Written By ILAN NACHSHON
A concentrated dose of graffiti seen by Avner Sher, three years ago, on the walls of a public toilet completely revolutionized his concept of art.
Until then for many years his paintings had been composed of colorful compositions in the cubistic spirit. They were a natural tangent to his profession as an architect, planning large-scale, complex projects such as law-courts and shopping malls. It was precisely the walls of those public toilets, where people had left their wild ideas, jokes, obscenities, passionate declarations of love, drawings and protests, that caused Avner Sher to break free of his artistic conservativeness and reveal his dark, intense, subconscious side. The naked walls of the lavatories had absorbed all possible forms of outlet. Behind the locked door, people had allowed themselves to destroy and disfigure without reckoning. They wrote and scratched on the walls, broke off pieces of plaster. And Avner Sher was totally fascinated by the liberated form of expression, the aggression, the desire to destroy, by the emotional striptease. The lavatories seemed to him to be a confessional where the tormented inner soul could be bared. Thus came into being Avner Sher’s (age 51) graffiti, now being shown for the first time at the “Mabat Gallery” in Tel-Aviv. In place of the lavatory walls he uses cork panels glued on to wood. In the studio basement of his home in Caesarea, he departs on spiritual journeys in which he destroys, disfigures, erases – and then creates a new world. The cork panels are his punching bag. He digs into them with nails and screwdrivers, wounding them, then plastering them over, leaving them out in the rain and mud, dipping them onto the reddish earth of Caesarea – and mostly drawing on them with an electric pencil, every line a burn, a singeing into the cork. Like a tattoo.
Avner Sher has complex feelings with regard to tattoos. Behind his façade of successful architect he carries the painful, unresolved burden of the second generation of Holocaust survivors. His parents were refugees from the Dachau death camp and his mother died when he was a child. He grew up with the Holocaust, with people on whose arms the Nazis had tattooed numbers. It is the tattoo that accompanied his childhood and youth, and has become the key to understanding his work. From here too, emerged the style of painting that resembles children’s drawings. A closer look reminds one of ancient oriental art, of unmistakable architectural elements, and reveals evidence of the internet generation.

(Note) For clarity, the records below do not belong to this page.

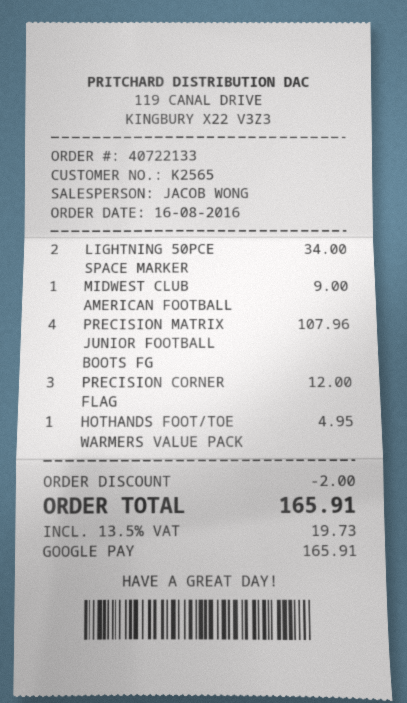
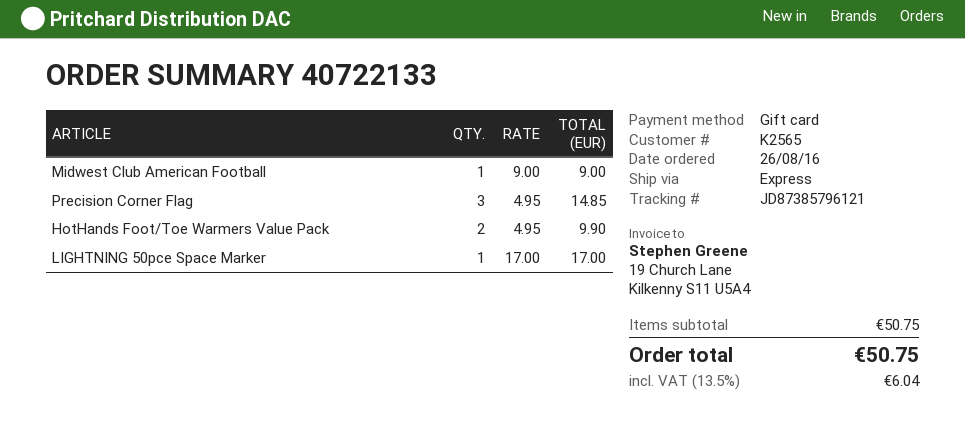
order date: 2016-08-16 -> 2016-08-26
payment method: Google Pay -> gift card
LIGHTNING 50PCE SPACE MARKER: 2 for 34.00 -> 1 for 17.00
PRECISION MATRIX JUNIOR FOOTBALL BOOTS FG: 4 for 107.96 -> none
PRECISION CORNER FLAG: 3 for 12.00 -> 3 for 14.85
HOTHANDS FOOT/TOE WARMERS VALUE PACK: 1 for 4.95 -> 2 for 9.90
discount: 2.00 -> none
tax: 13.5% = 19.73 -> 13.5% = 6.04
total: 165.91 -> 50.75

The most dominant of the paintings is a huge bodyless head, floating weightless in space. It is unclear whether it is the head of a child, of a figure from another planet. Whichever – it arouses no sympathy. It is sullen, angry, or perhaps worried. The eyes, far apart, are marked by dots, spirals or tiny circles. They glare at one with autistic stare. The nose is a long thread, split at the end. The mouth exposes rows of biting teeth.
The predatory head, the malevolent angel, floats over a geometrical stratum that creates an image of a regimented and orderly world. It is composed of a network of triangles and rows of circles and lines. Inside them Avner Sher has created a personal world of his own, inspired by “in the beginning God created the heaven and the Earth” that he quotes in one of his paintings. It is a world densely populated with a private world of dynamic, serial shapes and signs. Plants, animals, symbols and graphic musical notes. They have an innocence and sophistication and they can be classified into different groups: good and bad and the tension that exists between them.